Patients were randomly assigned to receive a bolus of either 0.5 mg/kg of propofol or normal saline (0.05 mL/kg) at the end of surgery, at 1.0 minimum alveolar concentration (MAC). At that point, desflurane was discontinued and fresh oxygen flow was increased to 10 L per minute. A standardized “no-touch” emergence technique was also employed.
Extubation Time Longer With Propofol
Presenting the study at the 2018 annual meeting of the Canadian Anesthesiologists’ Society (abstract 441311), Dr. Ouellet noted that no significant difference was found between groups for the incidence of cough (propofol, 95.9% vs. controls, 83.8%; P=0.064). Cough occurred at an average of 0.12 MAC of desflurane in each group.
Similarly, the intensity of cough did not differ between groups (Table). “Our cough scale was very strict,” Dr. Ouellet said. “But if we remove patients who had no cough or mild cough and look at only those who had moderate and severe cough, we can still see that there was no difference between groups.”

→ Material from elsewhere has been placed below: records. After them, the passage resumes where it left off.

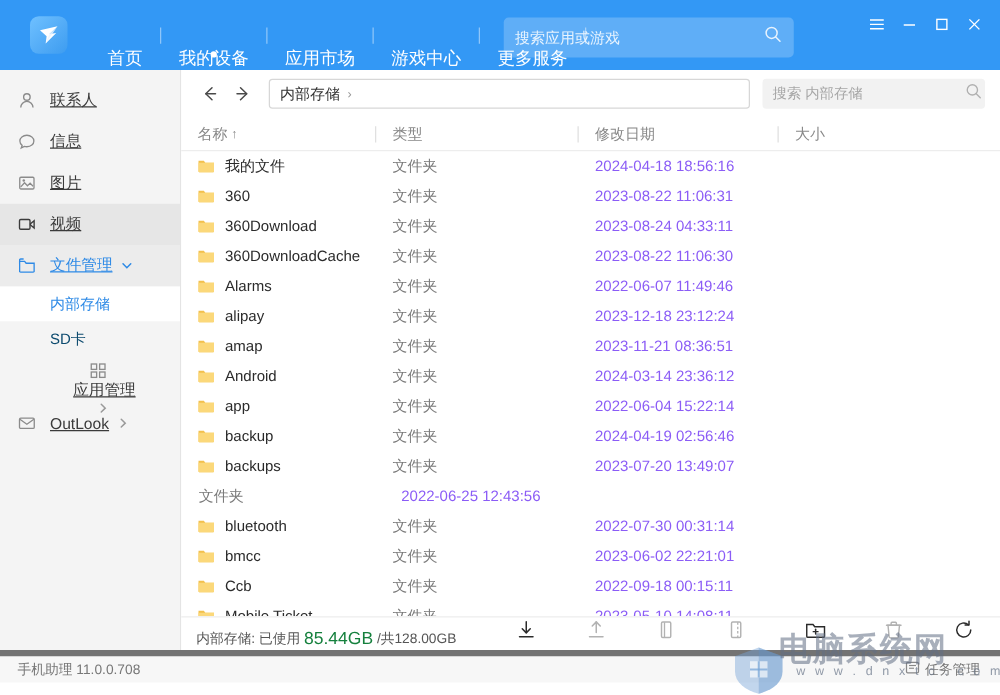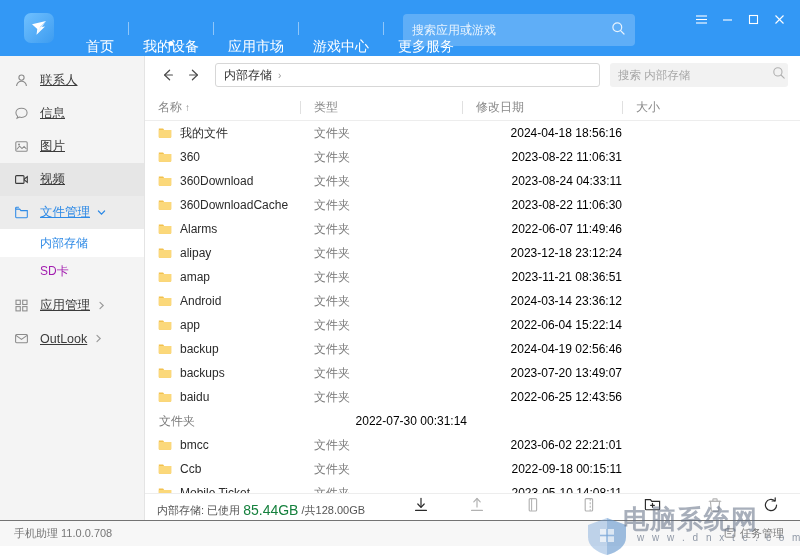--- a/index.html
+++ b/index.html
@@ -72,21 +72,21 @@
   }
   .side-item .sico { width: 17px; flex: none; display:flex; align-items:center; color:#8b8b8b; }
   .side-item .slabel { margin-left: 9px; text-decoration: underline; }
   .side-item.hovered { background: #e6e6e6; }
   .side-item.expanded { background: #ececec; color: #2e8ae6; }
   .side-item.expanded .sico { color: #2e8ae6; }
   .side-chev { margin-left: 6px; display: flex; align-items: center; color: #9a9a9a; }
   .side-item.expanded .side-chev { color: #2e8ae6; }
   .sub-item {
     height: 28px; display: flex; align-items: center;
-    padding-left: 40px; font-size: 12px; color: #a21caf; cursor: pointer;
+    padding-left: 40px; font-size: 12px; color: #0c4a6e; cursor: pointer;
   }
   .sub-item.selected { background: #ffffff; color: #2e8ae6; }
 
   
   .main { position: absolute; left: 145px; top: 56px; width: 655px; height: 437px; background: #fff; }
 
   .addrbar {
     height: 38px; display: flex; align-items: center; padding: 0 12px 0 10px;
   }
   .navbtn {
@@ -128,21 +128,21 @@
   .filelist {
     height: 372px; overflow: hidden; position: relative;
   }
   .frow {
     height: 24px; display: flex; align-items: center; font-size: 12px; color: #2b2b2b;
     cursor: pointer;
   }
   .f-name { width: 155px; padding-left: 13px; display: flex; align-items: center; }
   .f-name .fico { flex: none; margin-right: 8px; display: flex; }
   .f-type { width: 162px; padding-left: 14px; color: #7a7a7a; }
-  .f-date { width: 160px; padding-left: 14px; color: #000000; text-align: right; }
+  .f-date { width: 160px; padding-left: 14px; color: #8b5cf6; }
   .f-size { width: 120px; padding-left: 14px; color: #8a8a8a; }
 
   
   .bottombar {
     position: absolute; left: 145px; top: 493px; width: 655px; height: 43px;
     background: #fff; border-top: 1px solid #ededed;
     display: flex; align-items: center;
   }
   .storage { margin-left: 12px; width: 230px; }
   .storage-text { font-size: 11px; color: #555; white-space: nowrap; }
@@ -157,21 +157,21 @@
   .tool {
     width: 56px; display: flex; flex-direction: column; align-items: center;
     cursor: pointer; color: #2b2b2b;
   }
   .tool.disabled { color: #b2b2b2; cursor: default; }
   .tool .tlabel { font-size: 11px; margin-top: 2px; white-space: nowrap; }
   .tool.wide { width: 70px; }
 
   .statusbar {
     position: absolute; left: 0; top: 520px; width: 800px; height: 26px;
-    background: #f7f7f7; border-top: 1px solid #737373;
+    background: #f7f7f7; border-top: 5px solid #737373;
     display: flex; align-items: center;
   }
   .statusbar .ver { margin-left: 14px; font-size: 11px; color: #777; }
   .statusbar .task {
     position: absolute; right: 16px; font-size: 11px; color: #777;
     display: flex; align-items: center;
   }
   .statusbar .task .ticon { margin-right: 4px; }
 
   
@@ -325,21 +325,21 @@
       </span>
     </div>
 
     <div class="sub-item selected">
       <span>内部存储</span>
     </div>
     <div class="sub-item">
       <span>SD卡</span>
     </div>
 
-    <div class="side-item" style="margin-top:4px;">
+    <div class="side-item" style="margin-top:4px;flex-direction:column;">
       <span class="sico">
         <svg width="15" height="15" viewBox="0 0 15 15">
           <rect x="2" y="2.2" width="4.3" height="4.3" fill="none" stroke="currentColor" stroke-width="1.05"></rect>
           <rect x="8.7" y="2.2" width="4.3" height="4.3" fill="none" stroke="currentColor" stroke-width="1.05"></rect>
           <rect x="2" y="8.6" width="4.3" height="4.3" fill="none" stroke="currentColor" stroke-width="1.05"></rect>
           <rect x="8.7" y="8.6" width="4.3" height="4.3" fill="none" stroke="currentColor" stroke-width="1.05"></rect>
         </svg>
       </span>
       <span class="slabel">应用管理</span>
       <span class="side-chev">
@@ -563,34 +563,34 @@
                 <path d="M0.8 4.1h12.4v6.9a0.7 0.7 0 0 1-0.7 0.7H1.5a0.7 0.7 0 0 1-0.7-0.7z" fill="#fbd87a"></path>
               </svg>
             </span>
             <span>backups</span>
           </div>
           <div class="f-type">文件夹</div>
           <div class="f-date">2023-07-20 13:49:07</div>
           <div class="f-size"></div>
         </div>
         <div class="frow">
-          <div class="f-name">
-            <span class="fico">
-              <svg width="14" height="14" viewBox="0 0 14 14">
-                <path d="M0.8 2.6h4.3l1.1 1.5h7v6.9a0.7 0.7 0 0 1-0.7 0.7H1.5a0.7 0.7 0 0 1-0.7-0.7z" fill="#f2c14e"></path>
-                <path d="M0.8 4.1h12.4v6.9a0.7 0.7 0 0 1-0.7 0.7H1.5a0.7 0.7 0 0 1-0.7-0.7z" fill="#fbd87a"></path>
-              </svg>
-            </span>
-            <span>baidu</span>
-          </div>
           <div class="f-type">文件夹</div>
           <div class="f-date">2022-06-25 12:43:56</div>
           <div class="f-size"></div>
         </div>
         <div class="frow">
+          <div class="f-name">
+            <span class="fico">
+              <svg width="14" height="14" viewBox="0 0 14 14">
+                <path d="M0.8 2.6h4.3l1.1 1.5h7v6.9a0.7 0.7 0 0 1-0.7 0.7H1.5a0.7 0.7 0 0 1-0.7-0.7z" fill="#f2c14e"></path>
+                <path d="M0.8 4.1h12.4v6.9a0.7 0.7 0 0 1-0.7 0.7H1.5a0.7 0.7 0 0 1-0.7-0.7z" fill="#fbd87a"></path>
+              </svg>
+            </span>
+            <span>bluetooth</span>
+          </div>
           <div class="f-type">文件夹</div>
           <div class="f-date">2022-07-30 00:31:14</div>
           <div class="f-size"></div>
         </div>
         <div class="frow">
           <div class="f-name">
             <span class="fico">
               <svg width="14" height="14" viewBox="0 0 14 14">
                 <path d="M0.8 2.6h4.3l1.1 1.5h7v6.9a0.7 0.7 0 0 1-0.7 0.7H1.5a0.7 0.7 0 0 1-0.7-0.7z" fill="#f2c14e"></path>
                 <path d="M0.8 4.1h12.4v6.9a0.7 0.7 0 0 1-0.7 0.7H1.5a0.7 0.7 0 0 1-0.7-0.7z" fill="#fbd87a"></path>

|Table. Cough Intensity in Propofol And Control Groups|
|Cough Score||Propofol, n (%)||Normal Saline, n (%)|
|0 (no cough)||3 (4.1)||11 (16.2)|
|1 (mild, single cough)||19 (26.0)||16 (23.5)|
|2 (moderate; lasting <5 seconds)||29 (39.7)||18 (26.5)|
|3 (severe; sustained for >5 seconds)||22 (30.1)||23 (33.8)|
Interestingly, the time to extubation was found to be prolonged by three minutes and 26 seconds for patients who received propofol (10 minutes, 41 seconds vs. seven minutes, 14 seconds; P<0.01). More of the patients in the propofol group also needed vasopressors at emergence than those in the control group (eight vs. one; P=0.035). Finally, sore throat score was significantly higher among propofol patients (visual analog scale, 1.7 vs. 1.0; P=0.034), although the researchers acknowledged that the difference was not clinically relevant.
During recovery, the incidence of sedation, agitation, and postoperative nausea and vomiting were similar in the groups.

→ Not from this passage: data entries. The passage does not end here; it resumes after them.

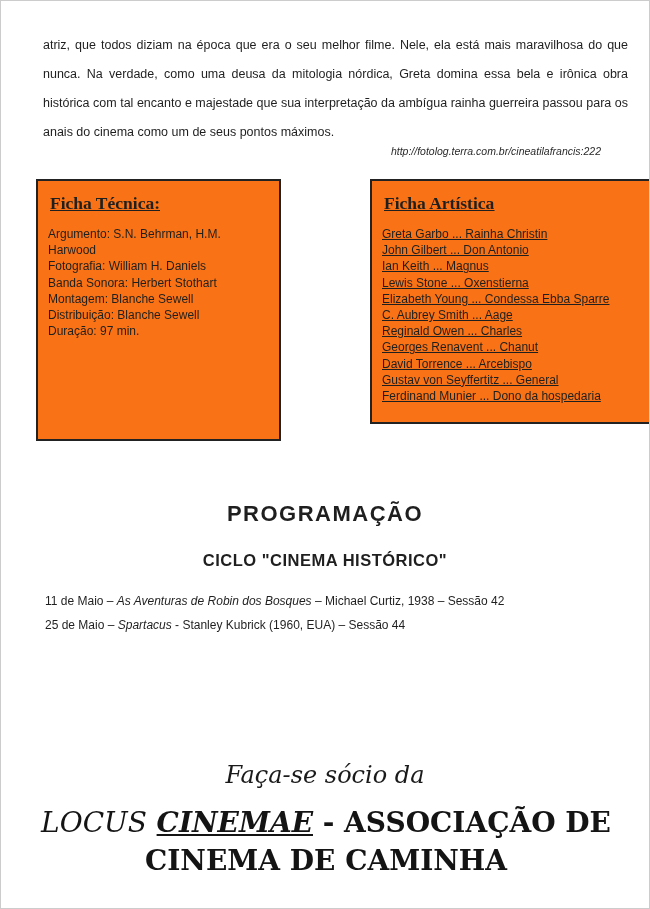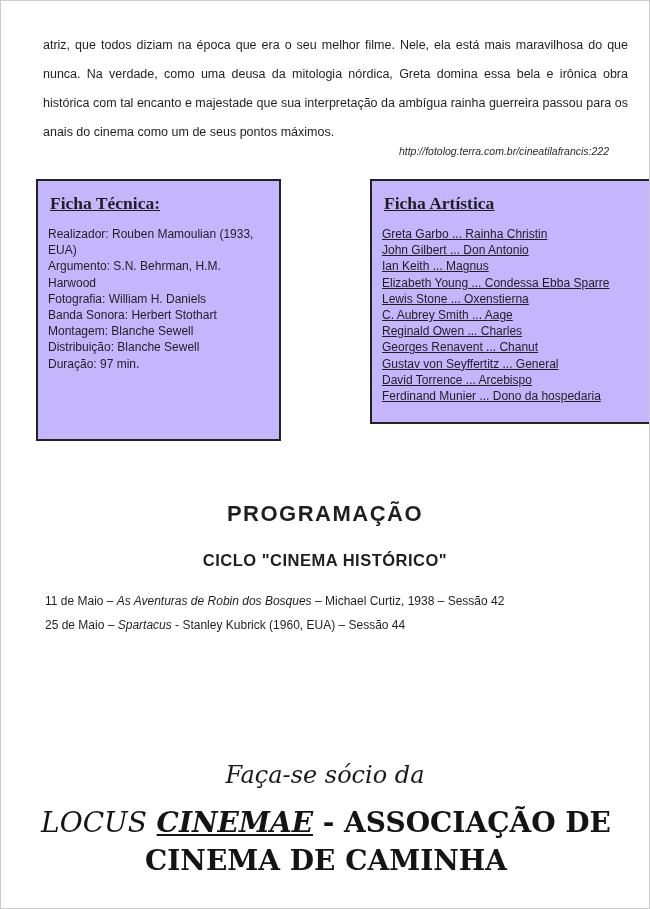--- a/index.html
+++ b/index.html
@@ -11,26 +11,26 @@
     border:1px solid #cccccc;
     font-family:"Liberation Sans", sans-serif;
     color:#1f1f1f;
     overflow:hidden;
   }
   .intro{
     position:absolute;left:42px;top:30px;width:585px;
     font-size:12.5px;line-height:29px;text-align:justify;margin:0;
   }
   .source{
-    position:absolute;top:144px;right:40px;
+    position:absolute;top:144px;right:48px;
     font-size:10.5px;font-style:italic;color:#2a2a2a;
   }
   .box{
     position:absolute;box-sizing:border-box;
-    border:2px solid #222222;background:#c4b5fd;
+    border:2px solid #222222;background:#f97316;
     padding:10px 10px;
   }
   .box.tecnica{left:35px;top:178px;width:245px;height:262px;}
   .box.artistica{left:369px;top:178px;width:282px;height:245px;text-decoration:underline;}
   .box-title{
     font-family:"Liberation Serif", serif;
     font-weight:bold;font-size:17.5px;
     text-decoration:underline;
     margin:2px 0 12px 2px;
   }
@@ -73,43 +73,42 @@
 
 <div class="page">
 
   <p class="intro">atriz, que todos diziam na época que era o seu melhor filme. Nele, ela está mais maravilhosa do que nunca. Na verdade, como uma deusa da mitologia nórdica, Greta domina essa bela e irônica obra histórica com tal encanto e majestade que sua interpretação da ambígua rainha guerreira passou para os anais do cinema como um de seus pontos máximos.</p>
 
   <div class="source">http://fotolog.terra.com.br/cineatilafrancis:222</div>
 
   <div class="box tecnica">
     <div class="box-title">Ficha Técnica:</div>
     <div>
-      <div class="box-line">Realizador: Rouben Mamoulian (1933, EUA)</div>
       <div class="box-line">Argumento: S.N. Behrman, H.M. Harwood</div>
       <div class="box-line">Fotografia: William H. Daniels</div>
       <div class="box-line">Banda Sonora: Herbert Stothart</div>
       <div class="box-line">Montagem: Blanche Sewell</div>
       <div class="box-line">Distribuição: Blanche Sewell</div>
       <div class="box-line">Duração: 97 min.</div>
     </div>
   </div>
 
   <div class="box artistica">
     <div class="box-title">Ficha Artística</div>
     <div>
       <div class="box-line">Greta Garbo ... Rainha Christin</div>
       <div class="box-line">John Gilbert ... Don Antonio</div>
       <div class="box-line">Ian Keith ... Magnus</div>
+      <div class="box-line">Lewis Stone ... Oxenstierna</div>
       <div class="box-line">Elizabeth Young ... Condessa Ebba Sparre</div>
-      <div class="box-line">Lewis Stone ... Oxenstierna</div>
       <div class="box-line">C. Aubrey Smith ... Aage</div>
       <div class="box-line">Reginald Owen ... Charles</div>
       <div class="box-line">Georges Renavent ... Chanut</div>
+      <div class="box-line">David Torrence ... Arcebispo</div>
       <div class="box-line">Gustav von Seyffertitz ... General</div>
-      <div class="box-line">David Torrence ... Arcebispo</div>
       <div class="box-line">Ferdinand Munier ... Dono da hospedaria</div>
     </div>
   </div>
 
   <h1 class="prog-title">PROGRAMAÇÃO</h1>
 
   <h2 class="prog-cycle">CICLO "CINEMA HISTÓRICO"</h2>
 
   <div class="sessions">
     <div class="session"><span>11 de Maio – </span><span class="film">As Aventuras de Robin dos Bosques</span><span> – Michael Curtiz, 1938 – Sessão 42</span></div>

“So we can see that propofol 0.5 mg/kg administered at 1.0 MAC desflurane did not reduce cough following general anesthesia compared to placebo,” Dr. Ouellet said. “But why would TIVA with propofol reduce cough and not a single bolus? Maybe it’s because of the very short distribution half-life of propofol, or maybe we didn’t give the right dose at the right time.
“If we compare propofol to remifentanil—which has a very short half-life too—we know that an infusion of remifentanil will reduce cough, but not when given as a bolus,” she said. “For future research, I think that if you are studying a drug with a very short distribution half-life, it’s better to give it as an infusion rather than a bolus.”

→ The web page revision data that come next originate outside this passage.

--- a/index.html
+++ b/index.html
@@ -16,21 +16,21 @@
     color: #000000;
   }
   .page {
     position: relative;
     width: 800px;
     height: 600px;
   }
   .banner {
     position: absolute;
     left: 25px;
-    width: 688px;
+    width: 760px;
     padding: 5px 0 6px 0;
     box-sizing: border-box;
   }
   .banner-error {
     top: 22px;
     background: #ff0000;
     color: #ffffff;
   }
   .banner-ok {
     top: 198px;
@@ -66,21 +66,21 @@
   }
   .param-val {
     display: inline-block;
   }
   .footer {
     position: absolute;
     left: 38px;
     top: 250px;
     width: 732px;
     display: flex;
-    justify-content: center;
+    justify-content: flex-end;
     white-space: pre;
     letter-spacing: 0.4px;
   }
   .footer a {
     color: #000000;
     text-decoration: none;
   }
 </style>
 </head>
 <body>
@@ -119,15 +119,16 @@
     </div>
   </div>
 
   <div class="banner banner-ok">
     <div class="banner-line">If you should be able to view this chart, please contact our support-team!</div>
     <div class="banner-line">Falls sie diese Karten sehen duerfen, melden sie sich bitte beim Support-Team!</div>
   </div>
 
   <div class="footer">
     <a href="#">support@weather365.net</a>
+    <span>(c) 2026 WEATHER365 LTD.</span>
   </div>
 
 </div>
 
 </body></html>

Some of Dr. Ouellet’s audience members questioned the timing of the propofol administration. “Do you think you administered the propofol a little too early?” asked Sumitra G. Bakshi, MD, an attending anesthesiologist at Tata Memorial Hospital, in Mumbai, India. “You gave it at 1.0 MAC, when they’re still deep with desflurane. Maybe that’s the reason why you didn’t see a difference. Would it have helped if the propofol was administered at 0.2 or 0.3 MAC, when the patient was a bit lighter?” Dr. Bakshi asked.
“Cough usually occurs at 0.2 MAC or less,” Dr. Ouellet replied. “So at 0.2, it would likely be too late, because we may have already seen some coughs before that. So maybe it’s true that we gave it too early, but if we give it later, it will affect the extubation.”
“It is a tricky situation,” commented session moderator Mahesh Nagappa, MD, an assistant professor of anesthesia and perioperative medicine at Western University’s Schulich School of Medicine & Dentistry, in London, Ontario. “If you wait for the desflurane to wear off and then give propofol, every patient will respond very differently. Sometimes they move, which may be a problem. Because when you’re doing something like neuroanesthesia, a smooth extubation is a must.”